The third cohort would be supported over eight months to develop innovations in healthcare technologies. Applications are invited from early career researchers, postdoctoral students, PhD candidates and academics who works at the University and who want to progress their ideas towards commercialisation. Find out more, and how to apply, here.
Bucks New University currently has an academic and a student working on two separate projects in the second cohort, which is focused on making an impact in mental health, wellbeing and happiness.
MSc Applied Positive Psychology student Pep Stonor is working with working with Dr Kate Gee, of the Royal College of Music and Imperial Medical School, on ‘UniversityMe’, an app to support students to improve their mental health and wellbeing.
Pep said: “We believe that a technological solution through linked social platforms, online space, and an app, which supports students’ understanding, organisation, and positive engagement with their mental health and wellbeing in preparation for university will offer a unique and significant support to their mental health and will prevent more serious problems developing.

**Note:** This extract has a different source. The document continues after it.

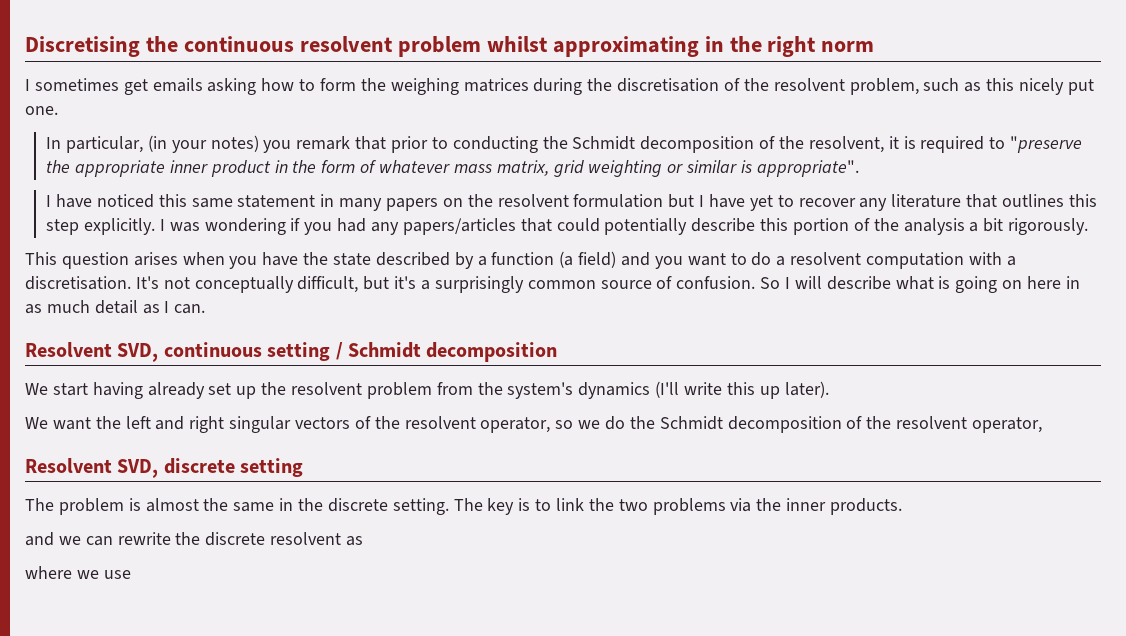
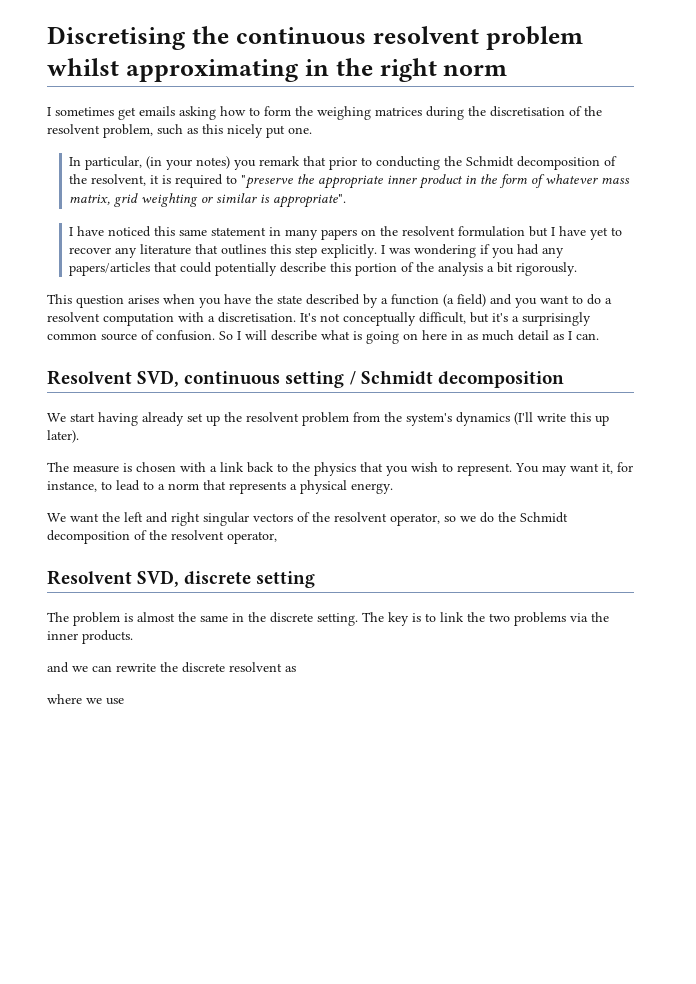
(829, 389) none -> [47,462,633,476] [47,480,393,494] // The measure is chosen with a link back to the physics that you wish to represent. You may want it, for instance, to lead to a norm that represents a physical energy.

“We are looking to creating an online community, social media pages, and website, with the aim of working towards an app platform. We are seeking support in envisaging a pathway through this, and in making this a reality.”

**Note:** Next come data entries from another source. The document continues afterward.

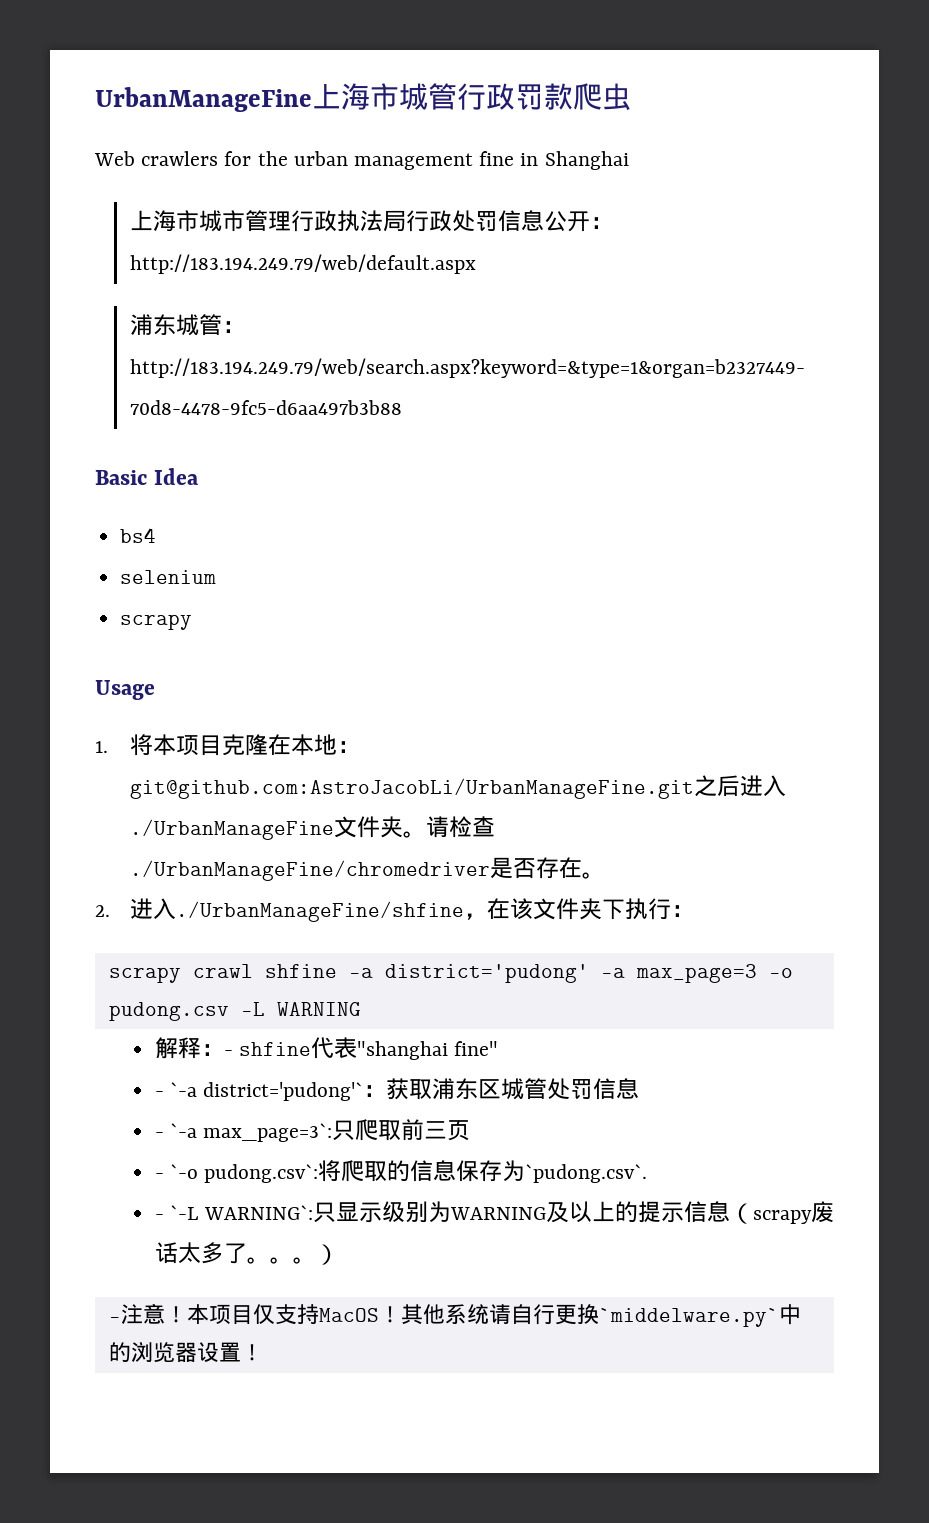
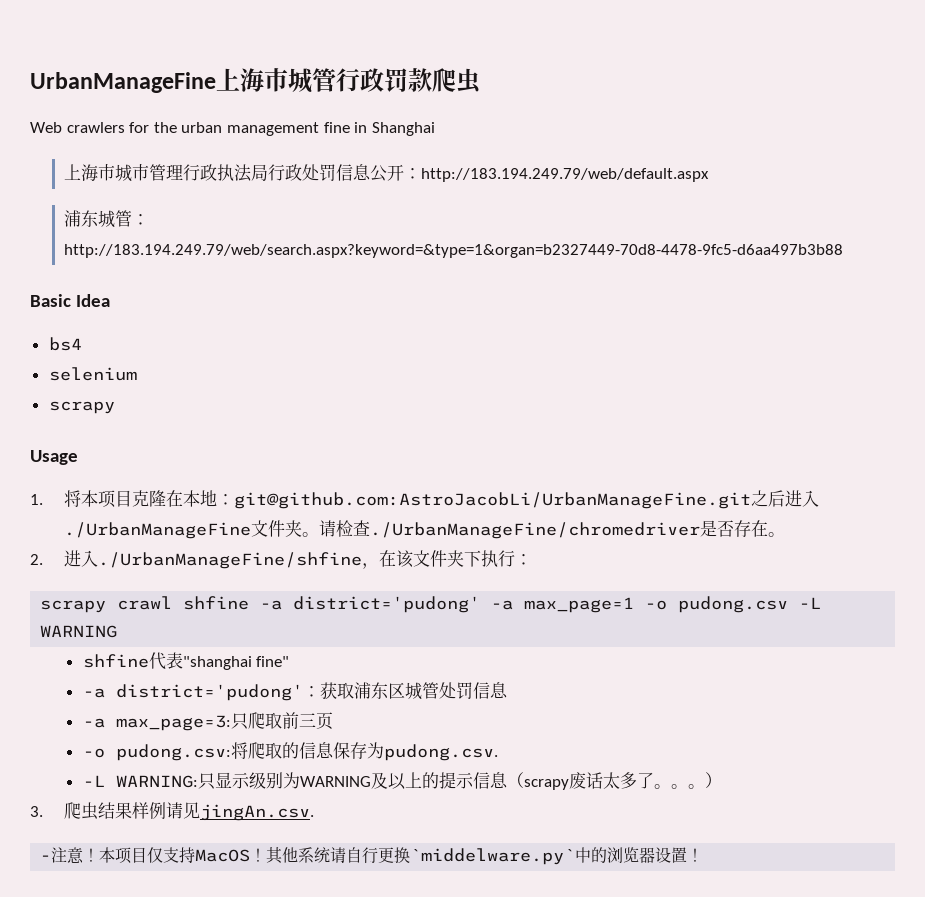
[635,964,757,983] max_page=3 -> [524,597,635,613] max_page=1
[154,1037,233,1059] 解释：- -> (118, 631) none
[154,1082,364,1101] - `-a district='pudong'` -> [82,684,303,701] -a district='pudong'
[154,1123,333,1142] - `-a max_page=3`: -> [82,715,231,731] -a max_page=3:
[154,1164,319,1183] - `-o pudong.csv`: -> [82,744,231,761] -o pudong.csv:
[525,1164,648,1183] [154,1205,313,1220] `pudong.csv`. // - `-L WARNING`: -> [383,744,498,761] [82,775,198,788] pudong.csv. // -L WARNING:
(339, 1254) none -> [30,802,314,821] // 3.爬虫结果样例请见jingAn.csv.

Margaret Rioga, Associate Head of School of Nursing and Allied Health, is working with Katerina Shatalina, of Imperial College London, on ‘WellBrowsing’, an online mental fitness tracker designed to reduce negative impacts of using the Internet and improve online behaviours.
The MedTech SuperConnector programme consists of eight higher education institutions who work together to accelerate medtech innovations and share best practices.
The delivery partners include Bucks New University, Imperial College London, Queen Mary University of London, the Francis Crick Institute, Royal College of Art, Royal College of Music, The Institute of Cancer Research, and Royal Veterinary College.
It provides participants with funding, training, mentorship, and access to industry partners and patients to ‘fast track’ their research work in to new medical technologies. Participants also receive business coaching and advice from experts in the Medtech Venture Mentoring Programme (MVMP).
Professor Nick Jennings, Vice Provost (Research and Enterprise) at Imperial College London, said: “The MedTech SuperConnerctor will create a critical mass of brilliants minds, working across institutions to develop new technologies, tools and digital solutions to healthcare challenges. This project sees us working with many new academic and industrial partners. Together we will build enduring value in medical technologies.”
David Sweeney, Executive Chair of Research England, said: “These projects demonstrate the commitment of universities to work together to strengthen the research and development and technological capabilities of the UK.
“In the Industrial Strategy, the Government asked us to improve our ability to turn exciting ideas into commercial products and services. Universities have stepped forward in these projects to show that they can do world class commercialisation, alongside world-class science.
“I believe these projects present important innovations that should inform our strategic approach to commercialisation in UK research and innovation for the future.”
Picture captions: Pep Stonor presenting her plans at an ideas 'hackathon'.